Max Kepler finished a home run short of the cycle, Byron Buxton cracked a 456-foot home run, and Kenta Maeda fought through control problems to help the Twins build a three-run lead entering the ninth inning.

But Alex Colomé, signed over the winter to help protect those leads, committed a critical throwing error and allowed two loud hits that relinquished that lead in the ninth, and the Brewers quickly added the game-winner in the 10th, stealing a 6-5 Opening Day victory at American Family Field.

With Lorenzo Cain starting the 10th on second base under MLB's pandemic rules, Brewers catcher Omar Navaez lined a single to right field off Randy Dobnak to move Cain to third. Orlando Arcia followed with a ground ball to second base, hit softly enough to allow Cain to score ahead of Jorge Polanco's throw.

The visitors frittered away their chance in the top of the 10th. Andrelton Simmons started on second and went to third on a wild pitch by Josh Hader, but Hader struck out Willians Astudillo, Luis Arraez and Jake Cave on a series of fastballs.

The Twins appeared headed to their fourth win in their last five openers, including all three under manager Rocco Baldelli, taking a seemingly safe 5-2 lead to the ninth against a Brewers team that hadn't put a runner on base since the fifth. With one out, however, Colomé hit Kolten Wong on the hand with a cutter, and when Keston Hiura slapped a potential double-play ball back to the mound, the pitcher sailed a throw to second base that shortstop Simmons had to jump to catch, allowing Wong to slid in safely.

Christian Yelich followed with a long fly ball to the right field wall that popped in and out of Kepler's glove and fell for a single, scoring Wong. Two batters later, Travis Shaw drove another Colome pitch into the right-center gap for a game-tying double, delighting the roaring, socially-distanced sellout crowd of 11,740.

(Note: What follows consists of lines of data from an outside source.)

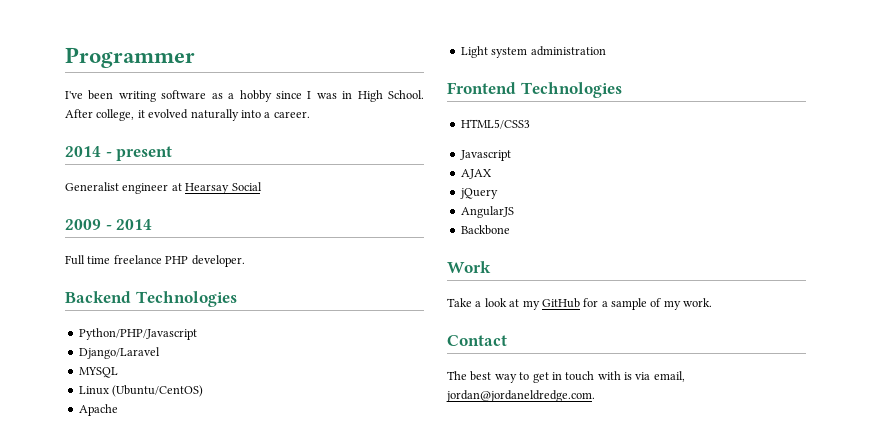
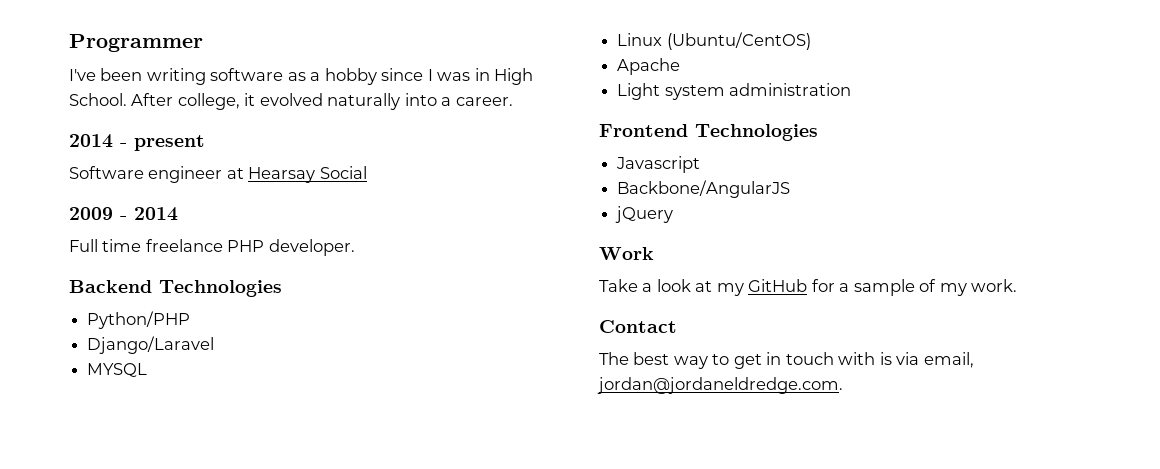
- Generalist engineer at Hearsay Social
+ Software engineer at Hearsay Social
- Python/PHP/Javascript
+ Python/PHP
- HTML5/CSS3
- AJAX
+ Backbone/AngularJS
- AngularJS
- Backbone

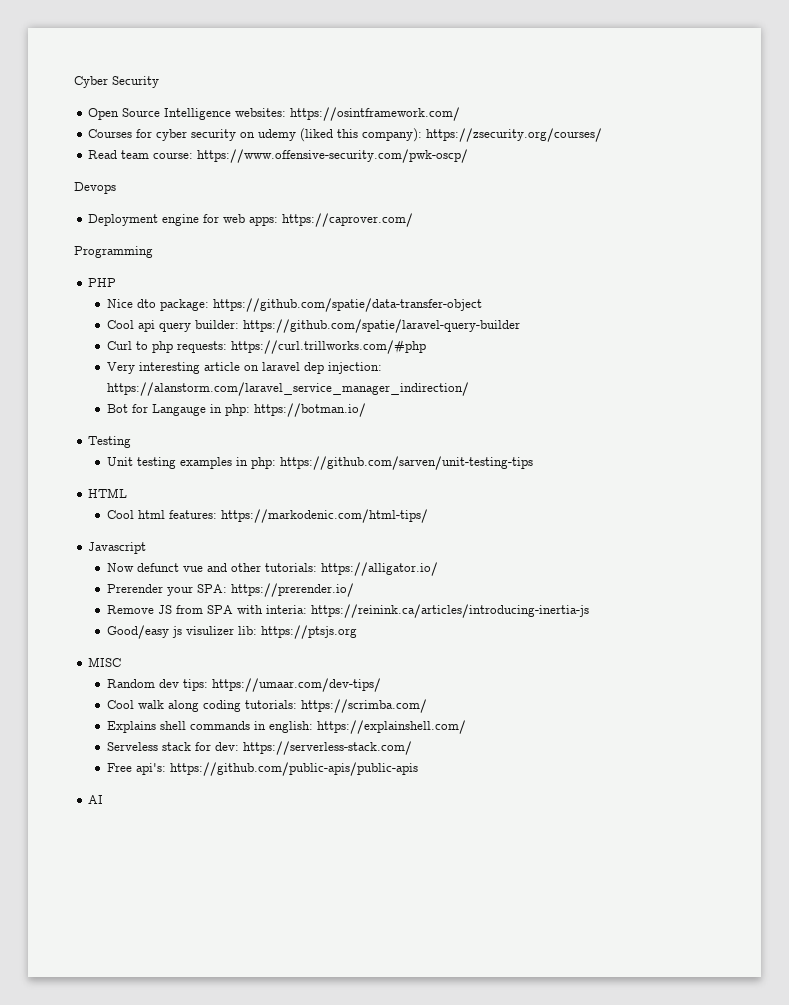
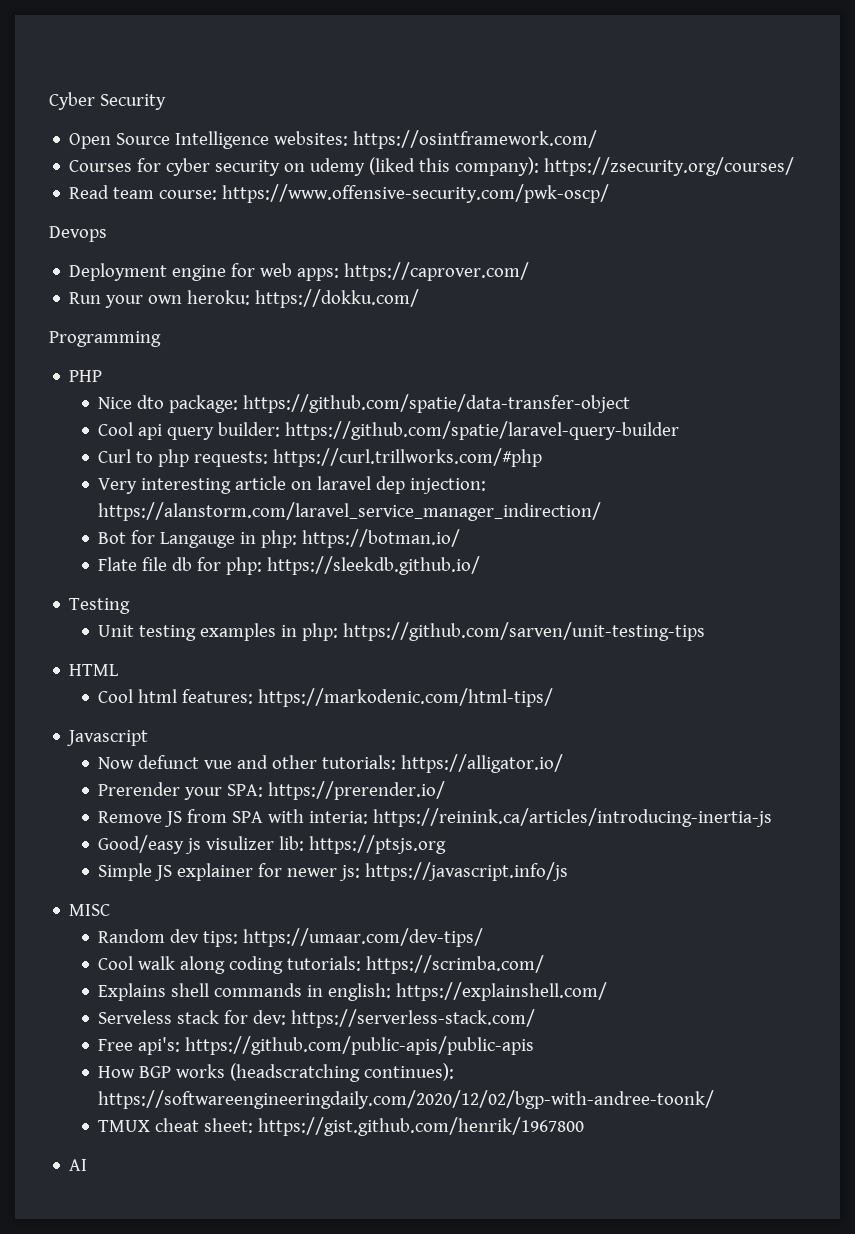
+ Run your own heroku: https://dokku.com/
+ Flate file db for php: https://sleekdb.github.io/
+ Simple JS explainer for newer js: https://javascript.info/js
+ How BGP works (headscratching continues): https://softwareengineeringdaily.com/2020/12/02/bgp-with-andree-toonk/
+ TMUX cheat sheet: https://gist.github.com/henrik/1967800

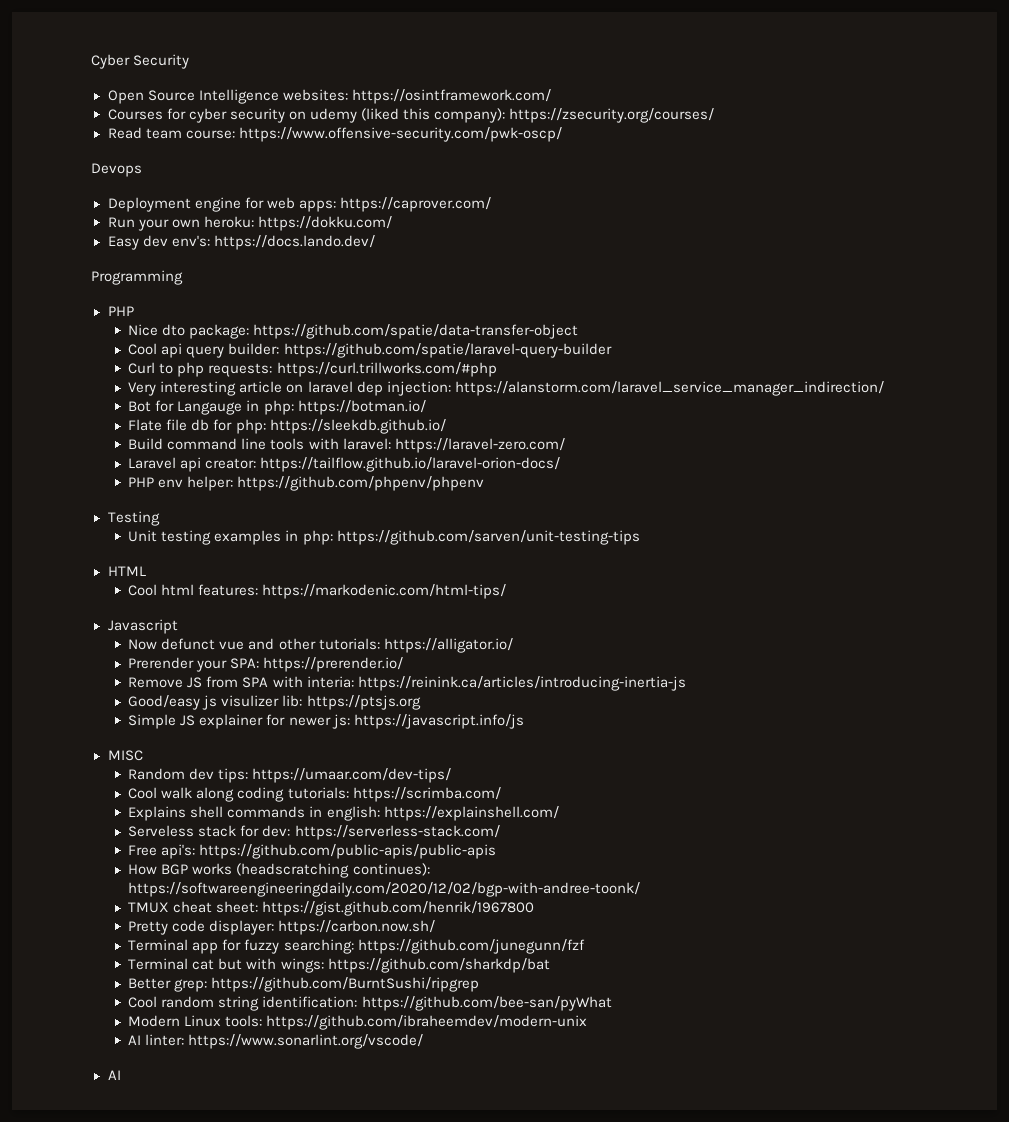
+ Easy dev env's: https://docs.lando.dev/
+ Build command line tools with laravel: https://laravel-zero.com/
+ Laravel api creator: https://tailflow.github.io/laravel-orion-docs/
+ PHP env helper: https://github.com/phpenv/phpenv
+ Pretty code displayer: https://carbon.now.sh/
+ Terminal app for fuzzy searching: https://github.com/junegunn/fzf
+ Terminal cat but with wings: https://github.com/sharkdp/bat
+ Better grep: https://github.com/BurntSushi/ripgrep
+ Cool random string identification: https://github.com/bee-san/pyWhat
+ Modern Linux tools: https://github.com/ibraheemdev/modern-unix
+ AI linter: https://www.sonarlint.org/vscode/

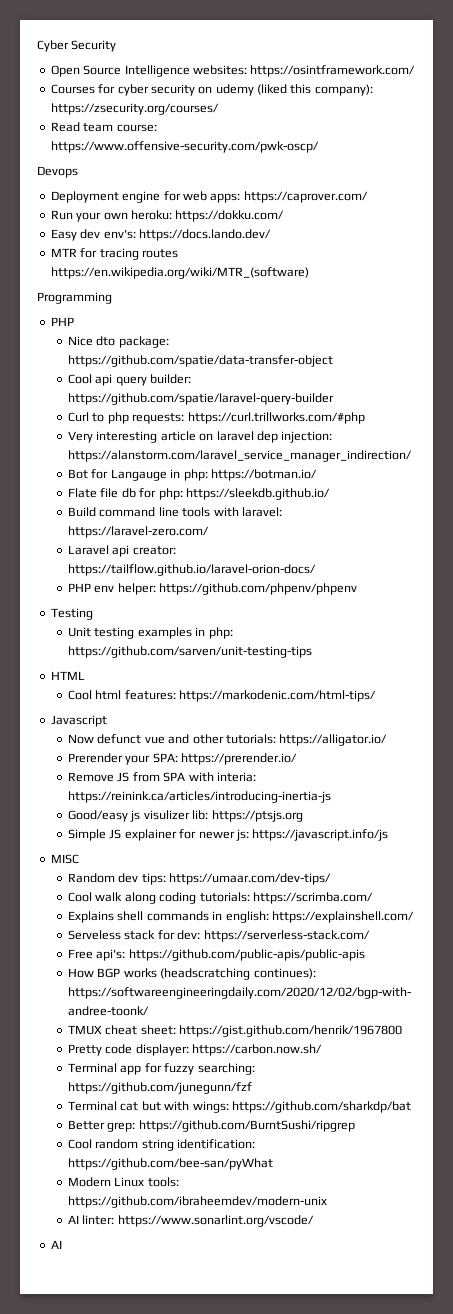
+ MTR for tracing routes https://en.wikipedia.org/wiki/MTR_(software)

The game started on a worrisome note for the Twins, when Donaldson doubled to the center-field wall, but felt a pull in his right hamstring as he rounded first base and limped to second. At the end of the inning, the Twins removed their starting third baseman, who missed 32 games plus the postseason in 2020 due to recurring calf strains, but the injury was diagnosed as mere tightness, perhaps just a minor irritation.

But the Twins' offense, the majors' worst in training camp this year, persistently chipped away at Brewers righthander Brandon Woodruff and four relievers, putting at least one runner on base in all nine innings. And though they left 11 runners on base, they came through often enough to hold the lead — until the ninth.

Their first run came courtesy Woodruff, who bounced a third-inning changeup in the dirt and past Narvaez, allowing Cave to jog home. Three pitches later, Kepler lined a sharp single to center field, driving home Miguel Sano.

Maeda helped produce another run an inning later, following Simmons' single with a well-place sacrifice bunt to move him to second. Arraez followed with a run-scoring line drive to center.

The Twins added two more runs in the seventh inning, when Kepler, who had already smashed his first triple since Aug. 20, 2018, grounded an Eric Yardley curveball down the left-field line for a double. Buxton followed with a titanic blast to center field,

Maeda, making his first Opening Day start in his six MLB seasons, wasn't the model of perfection he had been in March, when he allowed only one run and one walk all spring. Though he gave up only two hard-hit balls, Maeda also was victimized by a couple of infield hits, and his own sudden loss of control. With two outs and a runner on base in the third inning, Maeda hit Yelich with a pitch, watched Avisail Garcia reach when Arraez couldn't barehand a slow roller, and then walked Shaw after an eight-pitch battle to force in a run.

Maeda still have earned an Opening Day win, but Yelich opened the fifth with a single and Shaw hit a sharp grounder to Sano, who tried to turn a double play. His throw glanced off shortstop Simmons' glove, giving the four-time Gold Glove his first error as a Twin, and Baldelli turned to his bullpen. Two batters later, Narvaez drove home the unearned run with a single to left off Tyler Duffey.

The Twins' bullpen was otherwise strong until the ninth, as Cody Stashak, Taylor Rogers and Hansel Robles combined to retire all nine hitters they faced.